Impact on SNAP & Subsidies

Impact on SNAP & Subsidies

The Gethsemane
5 Min Read

Don’t call it a budget bill. Call it the cruelest farm bill ever. 

The House budget bill will make it easier for wealthy farmers to receive farm subsidies and harder for poor people to receive anti-hunger assistance. 

The bill does this by seeking the biggest cut ever to SNAP, the Supplemental Nutrition Assistance Program. Some of that money will then help finance one of the biggest increases to farm subsidies in decades.

If it becomes law, the bill would dramatically reshape policies in ways that make it easier for rich people to collect farm subsidies and harder for poor people to eat – including four million children.

It’s easily the cruelest farm bill ever. 

Here’s how. 

Easier to collect subsidies

Some already wealthy people will likely love the cruelest farm bill ever, because they’d benefit from a provision changing the definition of a “qualified pass through entity.” The new definition would make it easier for the rich – including almost 80,000 people who live in cities, not on farms – to get farm subsidies, rather than just those farmers most in need of the support.

Every member of a farm organized as a joint venture, S corporation or limited liability corporation could collect a farm subsidy payment up to $155,000 each. More than 200,000 farms are organized as corporate farms in this way, and there is no limit on the number of farm “members” who can collect payments.

The bill would also increase the subsidy payment limit per person from $125,000 to $155,000 per year. And it would hike the price guarantee for the crops eligible for these subsidies by 10 to 20%. Farm subsidies are intended to go to farmers in their time of need, but the price guarantees in the budget bill would soar so high that some farmers would receive a payment every year

And the bill would allow farmers who grow “covered commodities” like peanuts, rice and cotton to make 30 million additional acres of farmland eligible for farm subsidy payments – a 12% increase in the number of acres eligible for such payments. 

New subsidies would also be created by the budget bill subsidies, especially for crop insurance agents and companies that already receive billions each year to write and sell insurance policies. 

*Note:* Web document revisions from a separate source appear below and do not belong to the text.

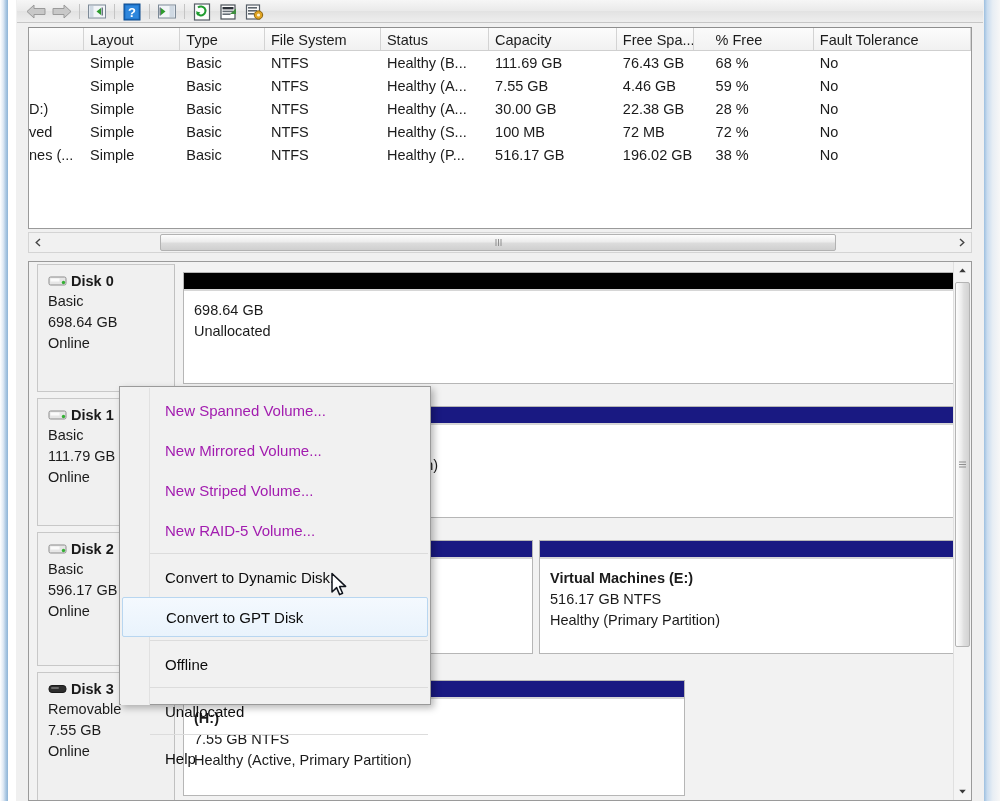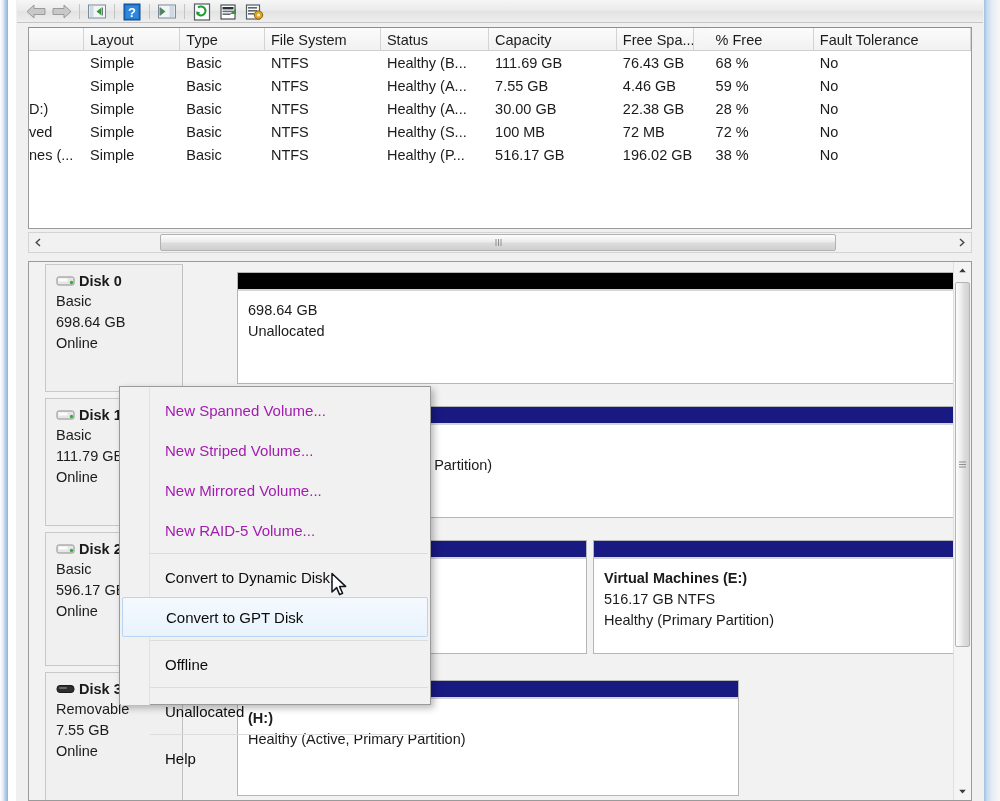--- a/index.html
+++ b/index.html
@@ -163,10 +163,9 @@
 
   .disk-row {
     position: absolute;
-    left: 16px;
+    left: 8px;
     width: 924px;
     display: flex;
-    gap: 46px;
   }
   .disk-info {
     width: 138px;

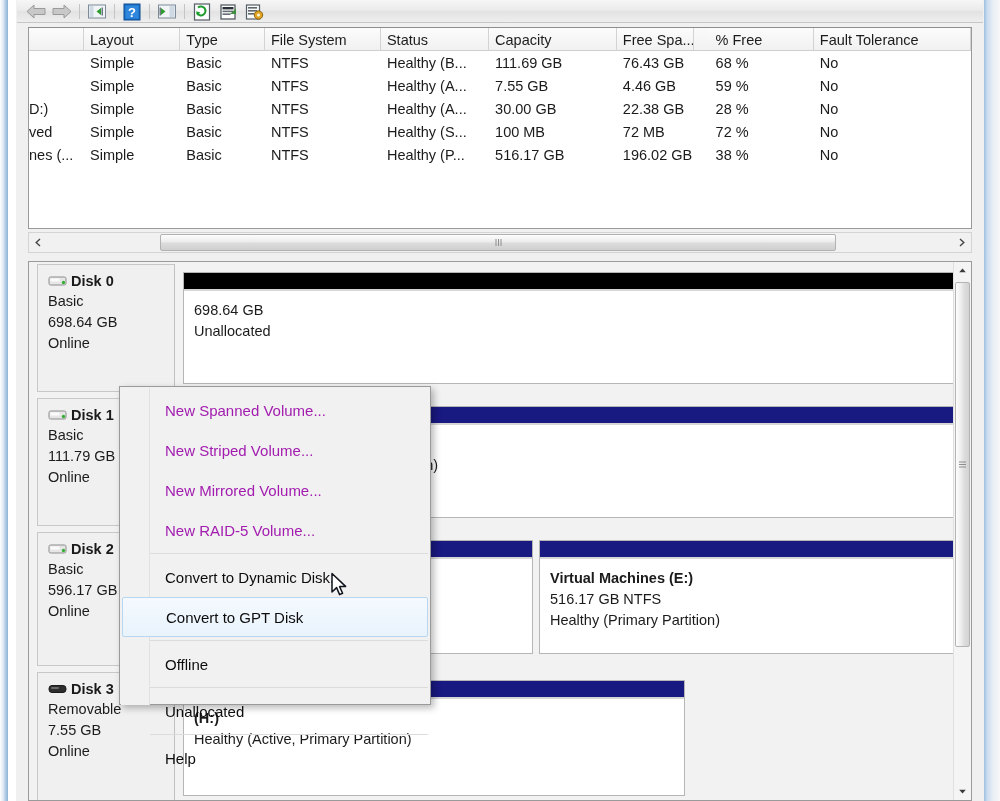--- a/index.html
+++ b/index.html
@@ -561,10 +561,10 @@
       <span>New Spanned Volume...</span>
     </div>
     <div class="ctx-item disabled">
+      <span>New Mirrored Volume...</span>
+    </div>
+    <div class="ctx-item disabled">
       <span>New Striped Volume...</span>
-    </div>
-    <div class="ctx-item disabled">
-      <span>New Mirrored Volume...</span>
     </div>
     <div class="ctx-item disabled">
       <span>New RAID-5 Volume...</span>

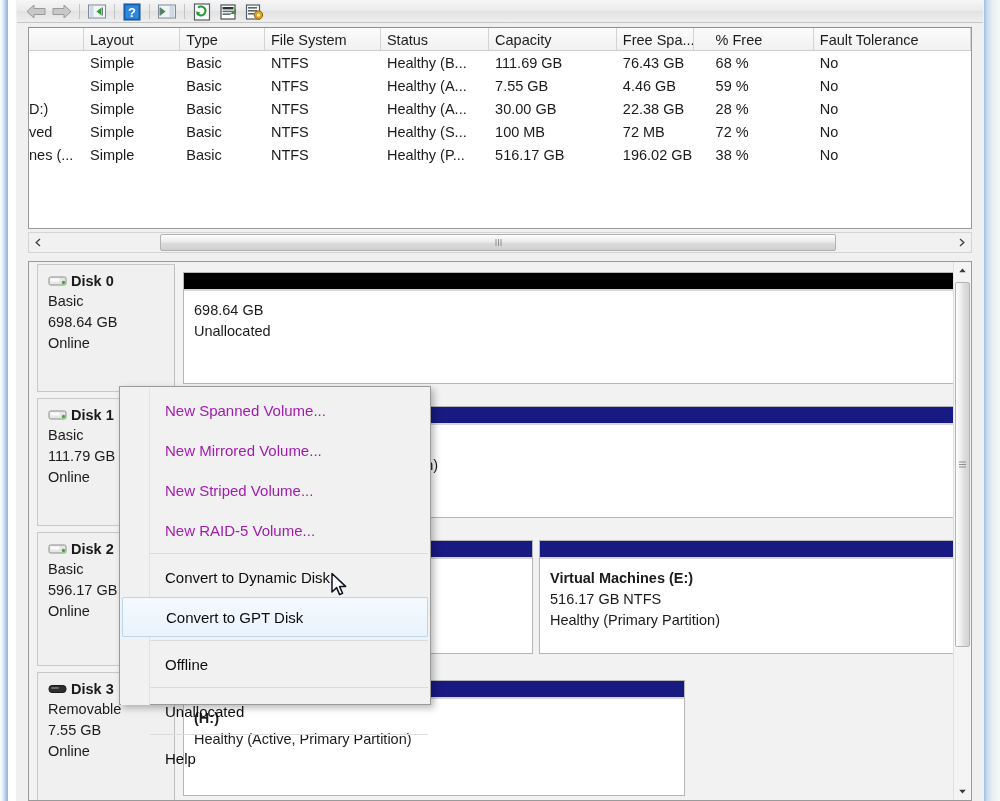--- a/index.html
+++ b/index.html
@@ -527,6 +527,7 @@
           <div class="vol-bar allocated"></div>
           <div class="vol-body">
             <div class="vol-line bold">(H:)</div>
+            <div class="vol-line">7.55 GB NTFS</div>
             <div class="vol-line">Healthy (Active, Primary Partition)</div>
           </div>
         </div>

But the House saves its biggest giveaway for the largest and most successful farmers, many of whom already enjoy more than $1 million in annual average household income. The bill would eviscerate a long-standing income limit designed to prohibit millionaires from receiving disaster and conservation payments.

Restricting SNAP access

While the budget bill offers plenty of presents for certain wealthy people, it also includes provisions that would tighten and restrict access to anti-hunger assistance.

The bill would do this by restricting SNAP participation and extending adult work requirements to age 64, up from the current 54.

And it would cut the number of people eligible for SNAP by narrowing exemptions and restricting deductions. The bill narrows the definition of a “dependent child” to those under age 7. Adults with young children and teens would have to prove they work 20 hours a week or they would lose benefits after three months. 

Millions of people at risk

The cruelest farm bill ever puts 11 million people at risk of losing their SNAP benefits, including over four million children.

States would suffer too. The bill would pass off some SNAP costs to states, including cash-strapped states, by making them pay at least 5% of the cost of SNAP benefits. Almost 30 states with higher SNAP “error rates” might have to pay up to 25%. 

Many farm subsidy programs – including the subsidy programs whose payments would be increased by the budget bill – have “error rates” higher than SNAP error rates. But the budget bill does not ask states to pay any of the cost of farm subsidies. 

At a time of rising food costs and economic uncertainty, Congress should make it easier for hungry people to eat, not harder. Lawmakers should not cut desperately needed food assistance to help finance more subsidies for the wealthiest farmers.